- [Entries shown]

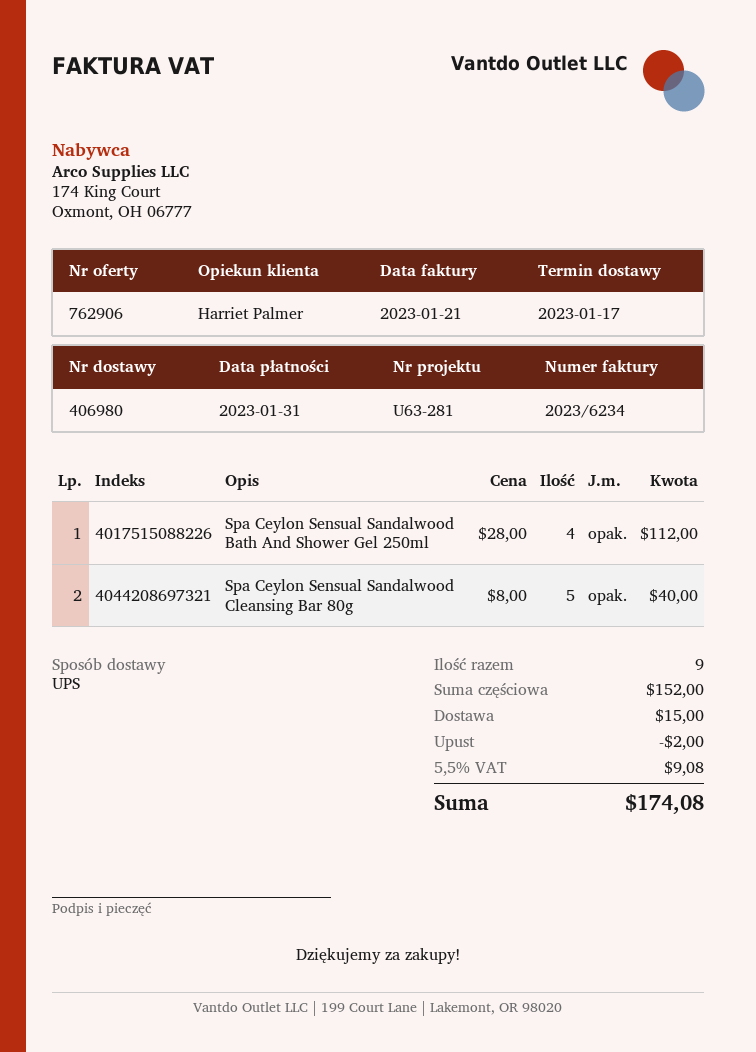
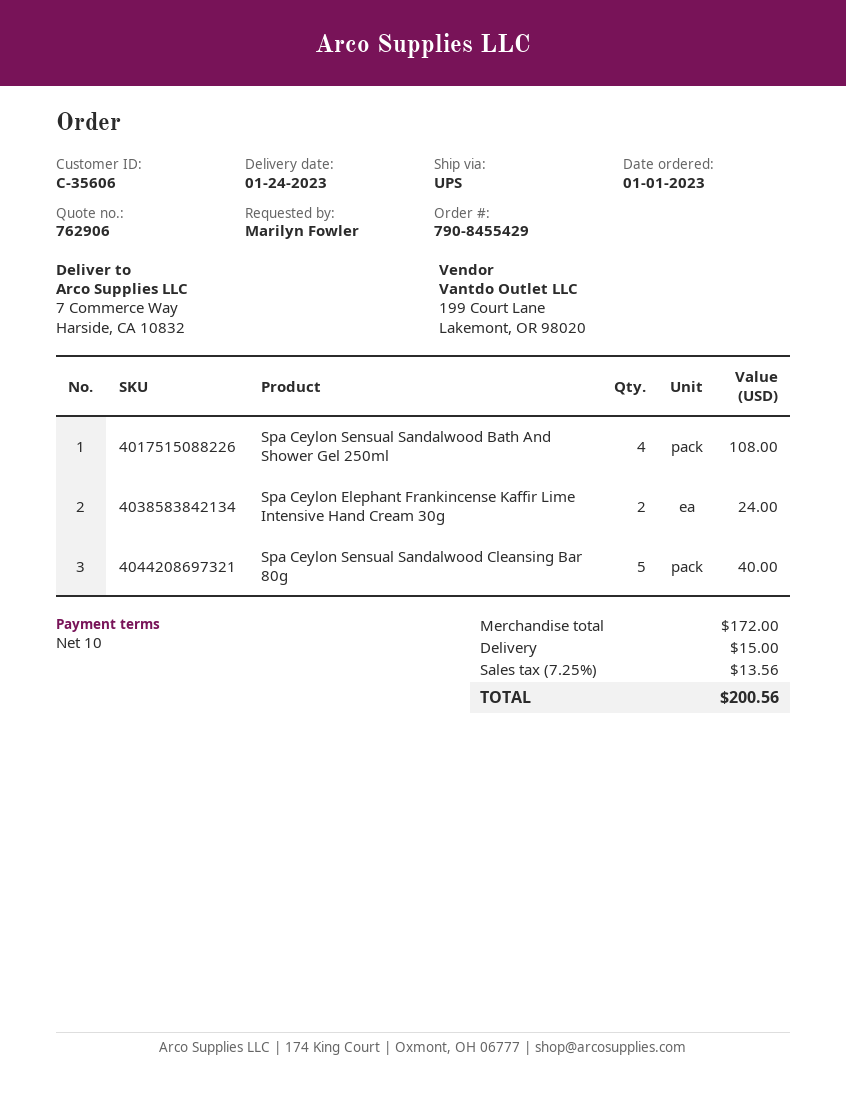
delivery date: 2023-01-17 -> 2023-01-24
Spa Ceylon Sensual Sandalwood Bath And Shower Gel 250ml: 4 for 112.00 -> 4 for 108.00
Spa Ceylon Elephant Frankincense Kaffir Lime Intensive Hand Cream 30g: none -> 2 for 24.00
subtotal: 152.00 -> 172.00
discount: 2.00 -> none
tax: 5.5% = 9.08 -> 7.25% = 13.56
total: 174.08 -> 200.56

- [Task description] A single number is the whole answer: please count how many lines of the records above include the string "Ceylon".

- [Task output] 2